La tension entre les deux parties est montée d'un cran depuis le début du retrait de la mission des Nations unies dans le pays, dont la remise du camp onusien de la ville de Goundam, dans la région de Tombouctou et celui de Ber à l'Etat mi-août, provoquant des accrochages entre l'armée et la CMA. L'on redoute que la situation s'aggrave dans les tout prochains jours puisque la mission de l'ONU doit quitter d'autres camps d'ici au 31 décembre.

En attendant, l'armée ne cesse de mener des frappes aériennes sur les positions de la CMA, provoquant la colère de ses dirigeants. Si l'armée assure avoir « visé des regroupements de groupes armés terroristes » et avoir « neutralisé » plusieurs combattants, la CMA considère, quant à elle, que la junte « a définitivement et délibérément opté pour une escalade vers des hostilités ouvertes aux conséquences obligatoirement désastreuses ».

Dans un rapport daté d'août, des experts mandatés par le Conseil de sécurité des Nations unies expriment leur préoccupation devant des frappes aériennes répétées, et disent disposer d'informations persistantes sur un « réarmement intensif » de la part des ex-rebelles. Le texte note que l'application de l'accord de 2015, qui prévoit plus d'autonomie locale et l'intégration des combattants dans une armée dite « reconstituée », est dans une « impasse ». Cela fragilise les signataires auprès des populations locales.

« Nombre de groupes armés ont vu leurs combattants changer de camp pour rejoindre des groupes armés terroristes ou des réseaux de trafic », rapportent les auteurs du rapport, ajoutant que cette nouvelle donne offre « aux groupes terroristes l'occasion de reproduire le scénario » de 2012, avec la prise éventuelle des grandes villes du nord.

L'avenir de l'accord d'Alger menacé

Pour le secrétaire général de l'ONU, le retrait engagé des Casques bleus du Mali pose des risques importants pour la sécurité des civils, la protection des droits humains et l'aide humanitaire dans le pays. « Si les tensions actuelles n'étaient pas résolues, elles pourraient non seulement compliquer le retrait de la Minusma mais également saper encore plus l'accord de cessez-le-feu, avec des implications graves sur la totalité du processus de paix », prévient Antonio Guterres.

Cette situation fait craindre pour l'avenir de l'accord de 2015 jugé primordial pour une stabilisation du pays sahélien pris dans la tourmente depuis le déclenchement d'insurrections indépendantiste et salafiste dans le nord en 2012. L'accord dit d'Alger a été signé par la CMA, par des groupes armés progouvernementaux et par le gouvernement. Les djihadistes continuent, quant à eux, de combattre l'Etat sous la bannière d'Al-Qaïda ou de l'organisation Etat islamique.
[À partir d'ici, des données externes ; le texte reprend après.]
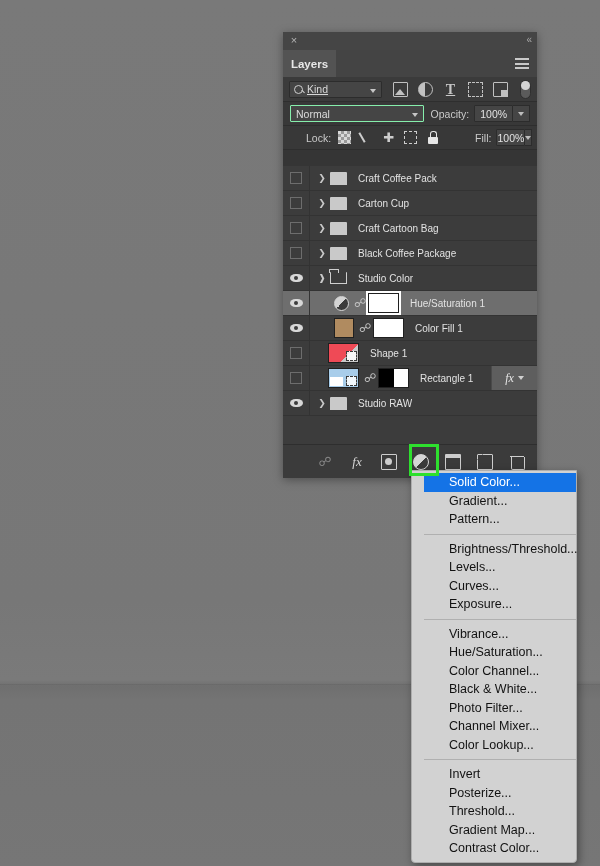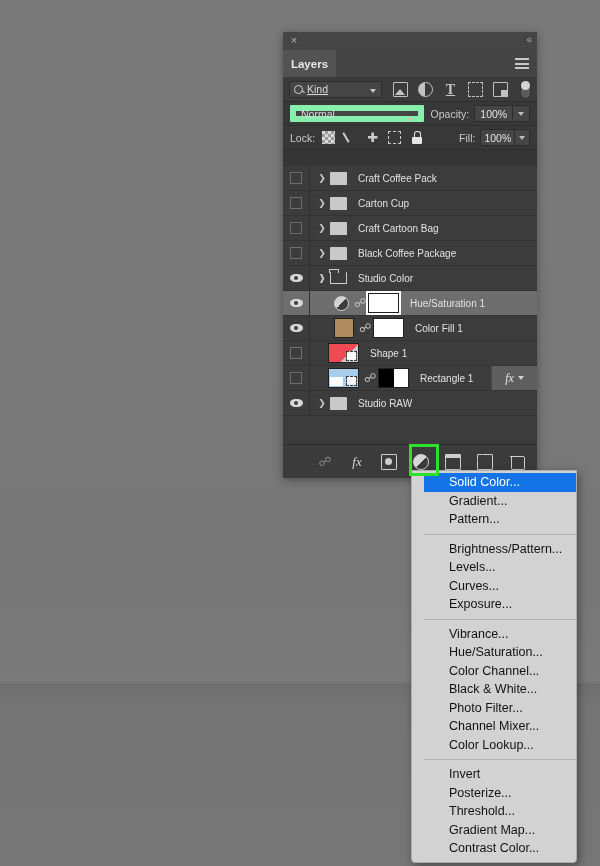"Normal" .blend-select { border: 6px solid #86efac -> 1px solid #86efac }
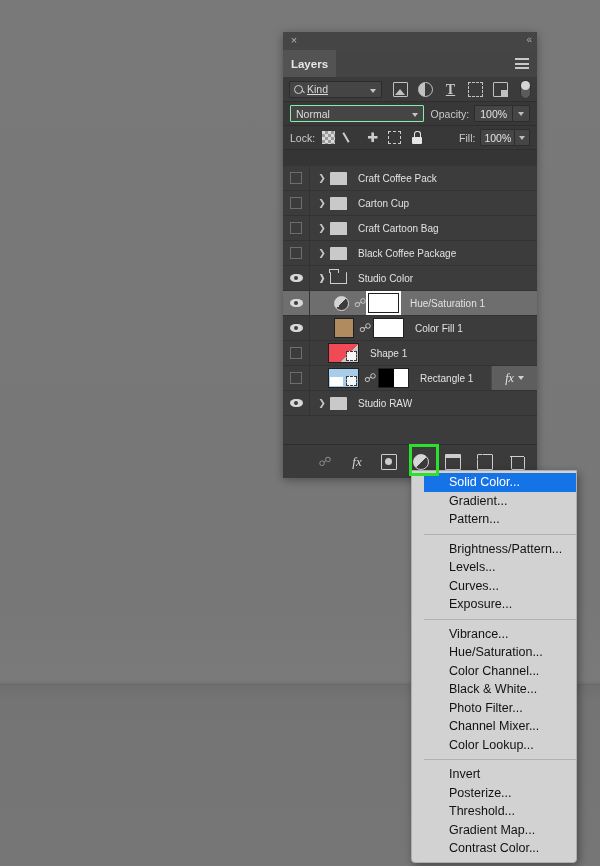"Lock:" span.minilabel { margin-left: 0 -> 16px }
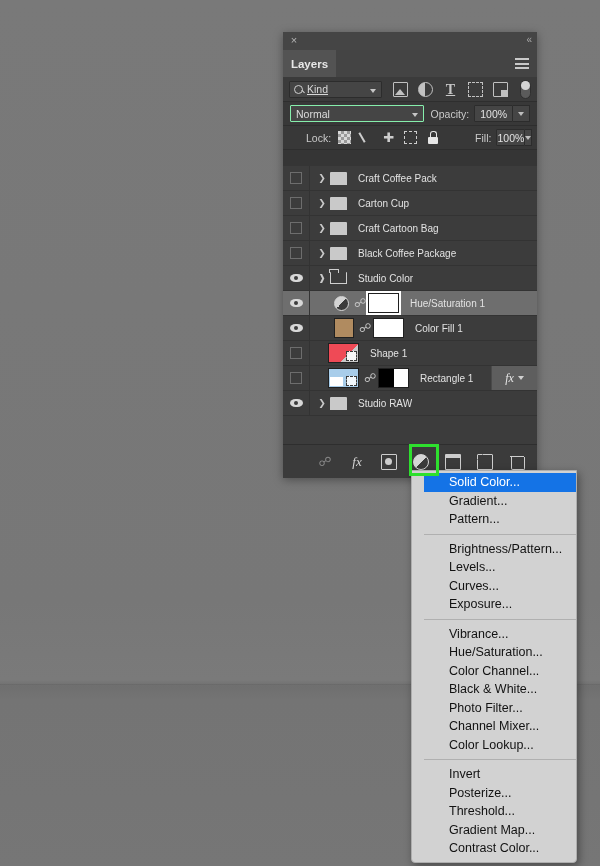"Brightness/Pattern..." div.mi { text: Brightness/Pattern -> Brightness/Threshold }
Le Conseil de sécurité exprime abondamment ses inquiétudes pour l'avenir de l'accord d'Alger. Quant au chef de la mission des Nations unies au Mali, El Ghassim Wane, il a dit constater la « paralysie des structures de suivi » de l'accord. Joignant sa voix à celles qui déplorent le climat prévalant dans le nord Mali, l'ambassadrice américaine Linda Thomas-Greenfield s'est dite « alarmée » par la « reprise des hostilités » et les affrontements qui ont déjà eu lieu dans cette partie, dont à Ber et Anéfis. « Si la guerre éclatait, elle ferait déferler sur les Maliens une dévastation indicible, impensable », a-t-elle mis en garde.